- _YOUR GOAL_
What is the number of lines below that hold "AnyCloud"? Answer with that number only.

- _AVAILABLE DATA_
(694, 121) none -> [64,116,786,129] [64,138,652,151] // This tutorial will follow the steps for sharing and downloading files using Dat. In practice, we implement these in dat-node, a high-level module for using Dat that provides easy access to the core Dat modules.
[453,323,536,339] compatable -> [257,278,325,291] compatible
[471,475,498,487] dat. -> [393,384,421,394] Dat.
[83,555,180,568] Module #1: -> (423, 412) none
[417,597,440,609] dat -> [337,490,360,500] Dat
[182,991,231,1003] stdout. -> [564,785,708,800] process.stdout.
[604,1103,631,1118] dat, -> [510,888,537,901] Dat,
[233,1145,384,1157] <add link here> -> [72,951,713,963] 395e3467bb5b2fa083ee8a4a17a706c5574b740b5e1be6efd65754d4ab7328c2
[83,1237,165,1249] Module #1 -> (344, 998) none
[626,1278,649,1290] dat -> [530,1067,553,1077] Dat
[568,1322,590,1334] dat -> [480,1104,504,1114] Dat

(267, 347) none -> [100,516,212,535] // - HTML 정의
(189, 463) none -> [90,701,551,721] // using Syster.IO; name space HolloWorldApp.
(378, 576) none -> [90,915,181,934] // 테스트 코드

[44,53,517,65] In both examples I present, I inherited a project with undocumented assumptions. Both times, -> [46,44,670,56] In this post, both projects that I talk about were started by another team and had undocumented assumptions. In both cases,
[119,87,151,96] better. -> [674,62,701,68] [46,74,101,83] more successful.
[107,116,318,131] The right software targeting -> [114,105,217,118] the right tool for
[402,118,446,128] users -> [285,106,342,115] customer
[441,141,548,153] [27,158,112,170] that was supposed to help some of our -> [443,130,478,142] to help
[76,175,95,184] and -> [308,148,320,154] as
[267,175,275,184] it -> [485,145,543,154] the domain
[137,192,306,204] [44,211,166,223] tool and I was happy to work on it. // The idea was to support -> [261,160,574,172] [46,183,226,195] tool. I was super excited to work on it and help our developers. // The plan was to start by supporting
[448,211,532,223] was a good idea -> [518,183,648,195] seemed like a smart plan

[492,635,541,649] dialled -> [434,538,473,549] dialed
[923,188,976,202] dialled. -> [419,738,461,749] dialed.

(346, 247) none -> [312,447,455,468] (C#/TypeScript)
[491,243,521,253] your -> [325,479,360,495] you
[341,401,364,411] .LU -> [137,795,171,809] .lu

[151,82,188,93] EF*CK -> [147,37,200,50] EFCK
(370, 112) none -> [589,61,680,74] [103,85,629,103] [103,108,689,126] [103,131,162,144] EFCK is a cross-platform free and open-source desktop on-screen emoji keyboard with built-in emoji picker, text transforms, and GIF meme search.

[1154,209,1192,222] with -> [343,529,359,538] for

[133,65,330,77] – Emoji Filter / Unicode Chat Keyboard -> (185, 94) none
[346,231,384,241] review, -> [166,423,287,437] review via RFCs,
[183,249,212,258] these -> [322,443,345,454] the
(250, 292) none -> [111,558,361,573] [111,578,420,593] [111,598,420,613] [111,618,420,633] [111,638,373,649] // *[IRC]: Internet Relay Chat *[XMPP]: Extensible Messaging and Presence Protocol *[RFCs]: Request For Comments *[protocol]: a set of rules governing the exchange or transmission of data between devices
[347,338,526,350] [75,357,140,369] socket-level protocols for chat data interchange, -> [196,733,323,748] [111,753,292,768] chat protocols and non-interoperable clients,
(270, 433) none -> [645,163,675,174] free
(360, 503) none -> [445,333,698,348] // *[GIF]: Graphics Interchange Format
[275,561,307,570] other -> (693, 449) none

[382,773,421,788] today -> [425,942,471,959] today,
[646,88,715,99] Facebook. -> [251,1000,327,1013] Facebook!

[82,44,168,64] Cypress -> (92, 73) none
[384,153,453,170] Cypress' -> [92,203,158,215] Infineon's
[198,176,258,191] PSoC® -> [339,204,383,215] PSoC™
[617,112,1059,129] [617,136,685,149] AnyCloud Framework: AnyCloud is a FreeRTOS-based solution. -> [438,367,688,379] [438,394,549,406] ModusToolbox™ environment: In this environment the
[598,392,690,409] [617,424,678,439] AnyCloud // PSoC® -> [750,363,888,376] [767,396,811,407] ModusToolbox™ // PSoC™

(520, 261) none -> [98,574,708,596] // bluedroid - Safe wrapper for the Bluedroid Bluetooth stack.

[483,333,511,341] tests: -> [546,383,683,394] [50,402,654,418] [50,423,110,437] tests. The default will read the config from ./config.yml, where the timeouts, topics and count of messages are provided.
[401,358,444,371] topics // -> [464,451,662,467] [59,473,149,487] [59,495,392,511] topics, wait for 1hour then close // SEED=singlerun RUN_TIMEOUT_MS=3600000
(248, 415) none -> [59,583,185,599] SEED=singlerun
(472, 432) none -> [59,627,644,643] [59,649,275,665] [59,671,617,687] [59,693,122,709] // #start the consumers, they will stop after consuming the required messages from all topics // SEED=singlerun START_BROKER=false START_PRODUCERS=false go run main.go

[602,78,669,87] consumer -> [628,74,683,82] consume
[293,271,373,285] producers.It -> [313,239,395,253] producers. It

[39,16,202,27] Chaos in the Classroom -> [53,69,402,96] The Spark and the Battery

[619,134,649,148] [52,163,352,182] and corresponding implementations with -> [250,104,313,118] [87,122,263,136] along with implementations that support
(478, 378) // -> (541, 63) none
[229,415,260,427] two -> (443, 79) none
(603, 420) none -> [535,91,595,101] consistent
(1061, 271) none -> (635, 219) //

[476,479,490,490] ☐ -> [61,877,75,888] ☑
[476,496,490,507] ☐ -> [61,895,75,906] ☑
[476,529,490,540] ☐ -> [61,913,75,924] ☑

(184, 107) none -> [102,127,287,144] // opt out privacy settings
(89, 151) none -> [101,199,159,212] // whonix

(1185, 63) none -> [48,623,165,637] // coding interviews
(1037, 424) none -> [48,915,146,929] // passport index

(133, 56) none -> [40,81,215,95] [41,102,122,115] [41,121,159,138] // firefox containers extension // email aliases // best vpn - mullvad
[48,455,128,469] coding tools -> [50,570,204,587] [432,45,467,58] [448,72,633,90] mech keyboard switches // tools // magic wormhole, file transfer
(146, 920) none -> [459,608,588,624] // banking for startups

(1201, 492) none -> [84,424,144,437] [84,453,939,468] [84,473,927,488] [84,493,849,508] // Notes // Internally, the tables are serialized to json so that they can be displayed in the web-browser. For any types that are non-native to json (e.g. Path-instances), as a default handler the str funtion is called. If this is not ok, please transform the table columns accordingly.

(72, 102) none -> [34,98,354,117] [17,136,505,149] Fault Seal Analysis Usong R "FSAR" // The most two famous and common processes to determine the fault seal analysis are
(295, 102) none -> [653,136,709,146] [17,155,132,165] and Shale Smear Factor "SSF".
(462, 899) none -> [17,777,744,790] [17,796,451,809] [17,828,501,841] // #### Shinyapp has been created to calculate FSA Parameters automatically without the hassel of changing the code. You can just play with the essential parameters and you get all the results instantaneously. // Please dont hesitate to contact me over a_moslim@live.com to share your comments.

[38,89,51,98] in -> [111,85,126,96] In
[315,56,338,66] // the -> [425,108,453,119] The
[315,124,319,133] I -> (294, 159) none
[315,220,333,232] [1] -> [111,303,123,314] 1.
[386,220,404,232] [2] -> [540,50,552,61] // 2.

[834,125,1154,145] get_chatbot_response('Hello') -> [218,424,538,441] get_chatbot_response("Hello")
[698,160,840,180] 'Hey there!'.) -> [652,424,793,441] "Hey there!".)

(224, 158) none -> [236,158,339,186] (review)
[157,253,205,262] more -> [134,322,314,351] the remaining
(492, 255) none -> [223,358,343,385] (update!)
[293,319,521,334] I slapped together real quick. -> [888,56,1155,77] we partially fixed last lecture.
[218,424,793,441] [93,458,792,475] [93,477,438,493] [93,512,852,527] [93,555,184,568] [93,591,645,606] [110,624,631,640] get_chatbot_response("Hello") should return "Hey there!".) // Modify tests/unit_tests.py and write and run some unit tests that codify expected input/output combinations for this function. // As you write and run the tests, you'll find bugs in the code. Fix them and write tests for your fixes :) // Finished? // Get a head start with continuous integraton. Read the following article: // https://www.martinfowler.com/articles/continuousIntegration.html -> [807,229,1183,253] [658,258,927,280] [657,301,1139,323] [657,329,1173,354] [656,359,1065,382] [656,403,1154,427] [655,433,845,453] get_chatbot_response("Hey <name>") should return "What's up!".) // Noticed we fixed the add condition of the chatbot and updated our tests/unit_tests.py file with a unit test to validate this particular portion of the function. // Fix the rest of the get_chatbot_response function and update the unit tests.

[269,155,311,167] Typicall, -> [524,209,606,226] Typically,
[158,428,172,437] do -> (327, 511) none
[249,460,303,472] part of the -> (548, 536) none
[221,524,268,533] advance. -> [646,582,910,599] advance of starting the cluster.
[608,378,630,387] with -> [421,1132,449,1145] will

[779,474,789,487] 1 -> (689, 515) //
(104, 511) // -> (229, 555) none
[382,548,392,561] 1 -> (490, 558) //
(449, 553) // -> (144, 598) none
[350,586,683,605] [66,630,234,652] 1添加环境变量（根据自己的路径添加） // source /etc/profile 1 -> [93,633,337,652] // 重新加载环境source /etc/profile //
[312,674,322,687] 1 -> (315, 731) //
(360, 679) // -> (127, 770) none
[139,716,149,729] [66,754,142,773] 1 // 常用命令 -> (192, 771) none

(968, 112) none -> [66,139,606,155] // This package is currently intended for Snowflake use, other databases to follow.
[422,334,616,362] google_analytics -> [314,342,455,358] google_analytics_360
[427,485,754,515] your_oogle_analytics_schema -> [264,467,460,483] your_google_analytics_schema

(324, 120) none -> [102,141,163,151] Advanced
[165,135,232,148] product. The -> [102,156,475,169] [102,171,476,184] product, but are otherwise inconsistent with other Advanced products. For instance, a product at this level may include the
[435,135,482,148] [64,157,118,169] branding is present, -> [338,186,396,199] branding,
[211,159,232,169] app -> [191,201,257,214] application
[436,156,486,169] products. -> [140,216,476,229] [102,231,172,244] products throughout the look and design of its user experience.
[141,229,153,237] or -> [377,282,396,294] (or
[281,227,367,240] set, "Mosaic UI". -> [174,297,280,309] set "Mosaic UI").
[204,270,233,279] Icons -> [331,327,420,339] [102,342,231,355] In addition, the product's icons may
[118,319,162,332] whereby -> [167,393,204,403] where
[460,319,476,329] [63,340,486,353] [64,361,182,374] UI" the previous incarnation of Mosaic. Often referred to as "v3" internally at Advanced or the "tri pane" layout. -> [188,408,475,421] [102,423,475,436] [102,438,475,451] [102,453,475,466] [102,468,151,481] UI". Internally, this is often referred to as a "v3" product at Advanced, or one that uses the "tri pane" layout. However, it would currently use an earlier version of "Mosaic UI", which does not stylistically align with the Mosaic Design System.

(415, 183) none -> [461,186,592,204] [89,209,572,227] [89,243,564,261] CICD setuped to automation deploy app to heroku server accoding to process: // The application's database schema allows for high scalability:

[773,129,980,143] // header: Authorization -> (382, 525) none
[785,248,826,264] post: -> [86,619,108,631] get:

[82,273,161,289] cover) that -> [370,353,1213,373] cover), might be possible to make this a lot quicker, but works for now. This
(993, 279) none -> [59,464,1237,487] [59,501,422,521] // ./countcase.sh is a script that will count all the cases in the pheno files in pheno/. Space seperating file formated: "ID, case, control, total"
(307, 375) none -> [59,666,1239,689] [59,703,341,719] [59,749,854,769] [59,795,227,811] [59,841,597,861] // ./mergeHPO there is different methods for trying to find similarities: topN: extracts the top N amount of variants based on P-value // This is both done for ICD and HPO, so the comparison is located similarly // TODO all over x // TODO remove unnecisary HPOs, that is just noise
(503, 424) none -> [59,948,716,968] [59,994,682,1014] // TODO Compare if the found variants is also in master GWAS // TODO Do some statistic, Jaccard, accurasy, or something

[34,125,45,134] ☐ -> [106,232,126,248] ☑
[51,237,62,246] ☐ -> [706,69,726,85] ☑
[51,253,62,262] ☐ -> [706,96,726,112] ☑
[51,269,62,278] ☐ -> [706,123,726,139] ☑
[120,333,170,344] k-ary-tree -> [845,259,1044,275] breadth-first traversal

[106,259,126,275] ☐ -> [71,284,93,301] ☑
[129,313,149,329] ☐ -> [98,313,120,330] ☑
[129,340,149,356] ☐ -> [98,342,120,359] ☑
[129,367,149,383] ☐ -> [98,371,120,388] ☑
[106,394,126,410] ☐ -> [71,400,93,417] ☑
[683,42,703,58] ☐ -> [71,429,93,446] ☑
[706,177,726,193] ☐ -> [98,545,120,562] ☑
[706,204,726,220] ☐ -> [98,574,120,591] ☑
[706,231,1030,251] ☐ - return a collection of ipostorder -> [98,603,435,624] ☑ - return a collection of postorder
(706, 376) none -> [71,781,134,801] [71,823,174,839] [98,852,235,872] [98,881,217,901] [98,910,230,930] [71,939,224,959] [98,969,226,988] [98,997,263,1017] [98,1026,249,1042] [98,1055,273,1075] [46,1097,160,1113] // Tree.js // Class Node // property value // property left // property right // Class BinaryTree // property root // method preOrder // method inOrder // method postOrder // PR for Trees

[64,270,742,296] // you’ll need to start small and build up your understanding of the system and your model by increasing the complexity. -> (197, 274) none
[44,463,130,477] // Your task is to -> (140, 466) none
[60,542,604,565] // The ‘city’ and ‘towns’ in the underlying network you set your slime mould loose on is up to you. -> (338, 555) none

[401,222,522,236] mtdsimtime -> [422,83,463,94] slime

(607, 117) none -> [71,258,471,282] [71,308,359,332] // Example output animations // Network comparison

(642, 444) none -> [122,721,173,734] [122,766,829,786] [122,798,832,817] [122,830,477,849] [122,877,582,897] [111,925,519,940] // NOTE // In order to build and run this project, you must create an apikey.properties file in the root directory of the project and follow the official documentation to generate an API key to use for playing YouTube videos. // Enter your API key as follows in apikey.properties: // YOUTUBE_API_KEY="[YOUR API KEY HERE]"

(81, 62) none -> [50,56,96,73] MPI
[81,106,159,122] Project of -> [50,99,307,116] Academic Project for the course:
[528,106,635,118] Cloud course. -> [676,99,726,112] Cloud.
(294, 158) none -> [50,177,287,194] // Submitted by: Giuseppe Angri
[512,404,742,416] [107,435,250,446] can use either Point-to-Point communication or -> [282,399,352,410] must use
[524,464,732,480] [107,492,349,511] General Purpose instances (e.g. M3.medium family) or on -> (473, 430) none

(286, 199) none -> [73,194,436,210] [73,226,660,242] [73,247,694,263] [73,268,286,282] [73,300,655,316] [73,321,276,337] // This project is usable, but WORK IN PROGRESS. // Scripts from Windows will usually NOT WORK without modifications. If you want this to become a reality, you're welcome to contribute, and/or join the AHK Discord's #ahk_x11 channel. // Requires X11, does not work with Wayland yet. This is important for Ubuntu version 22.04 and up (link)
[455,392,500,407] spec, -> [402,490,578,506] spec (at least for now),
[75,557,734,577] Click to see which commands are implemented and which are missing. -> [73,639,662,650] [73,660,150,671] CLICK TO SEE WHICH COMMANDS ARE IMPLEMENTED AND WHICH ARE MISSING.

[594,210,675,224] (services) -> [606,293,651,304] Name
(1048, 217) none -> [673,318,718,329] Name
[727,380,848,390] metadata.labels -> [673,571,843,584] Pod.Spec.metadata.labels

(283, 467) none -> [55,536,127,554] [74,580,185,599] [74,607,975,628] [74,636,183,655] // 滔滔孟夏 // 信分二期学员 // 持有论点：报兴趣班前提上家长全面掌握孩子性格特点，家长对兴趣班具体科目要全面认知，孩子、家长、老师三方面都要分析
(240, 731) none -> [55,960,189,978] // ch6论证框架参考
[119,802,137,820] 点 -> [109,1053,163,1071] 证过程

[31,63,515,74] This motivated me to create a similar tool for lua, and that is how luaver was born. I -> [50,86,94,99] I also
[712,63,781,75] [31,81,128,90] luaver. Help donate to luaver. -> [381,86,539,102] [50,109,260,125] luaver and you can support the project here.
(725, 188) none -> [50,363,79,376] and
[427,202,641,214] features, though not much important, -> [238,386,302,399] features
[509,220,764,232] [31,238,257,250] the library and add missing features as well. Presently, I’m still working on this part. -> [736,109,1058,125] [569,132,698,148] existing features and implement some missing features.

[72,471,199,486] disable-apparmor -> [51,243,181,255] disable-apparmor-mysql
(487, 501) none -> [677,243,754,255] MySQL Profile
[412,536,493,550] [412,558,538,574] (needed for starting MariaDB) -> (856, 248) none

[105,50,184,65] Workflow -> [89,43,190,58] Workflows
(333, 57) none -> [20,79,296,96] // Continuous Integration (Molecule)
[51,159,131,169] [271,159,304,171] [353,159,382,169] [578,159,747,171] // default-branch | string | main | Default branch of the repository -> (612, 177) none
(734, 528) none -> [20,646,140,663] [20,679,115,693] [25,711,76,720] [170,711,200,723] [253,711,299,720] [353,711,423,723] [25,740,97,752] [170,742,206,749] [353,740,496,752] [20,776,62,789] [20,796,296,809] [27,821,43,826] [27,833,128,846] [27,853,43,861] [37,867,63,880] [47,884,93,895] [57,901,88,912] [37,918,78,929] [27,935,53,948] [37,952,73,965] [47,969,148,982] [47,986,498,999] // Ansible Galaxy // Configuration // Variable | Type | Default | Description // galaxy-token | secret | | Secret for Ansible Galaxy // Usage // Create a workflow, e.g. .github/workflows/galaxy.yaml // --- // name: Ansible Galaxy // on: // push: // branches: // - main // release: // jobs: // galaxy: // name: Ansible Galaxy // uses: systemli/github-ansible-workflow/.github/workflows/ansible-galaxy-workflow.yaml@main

- _EXERCISE RESPONSE_
2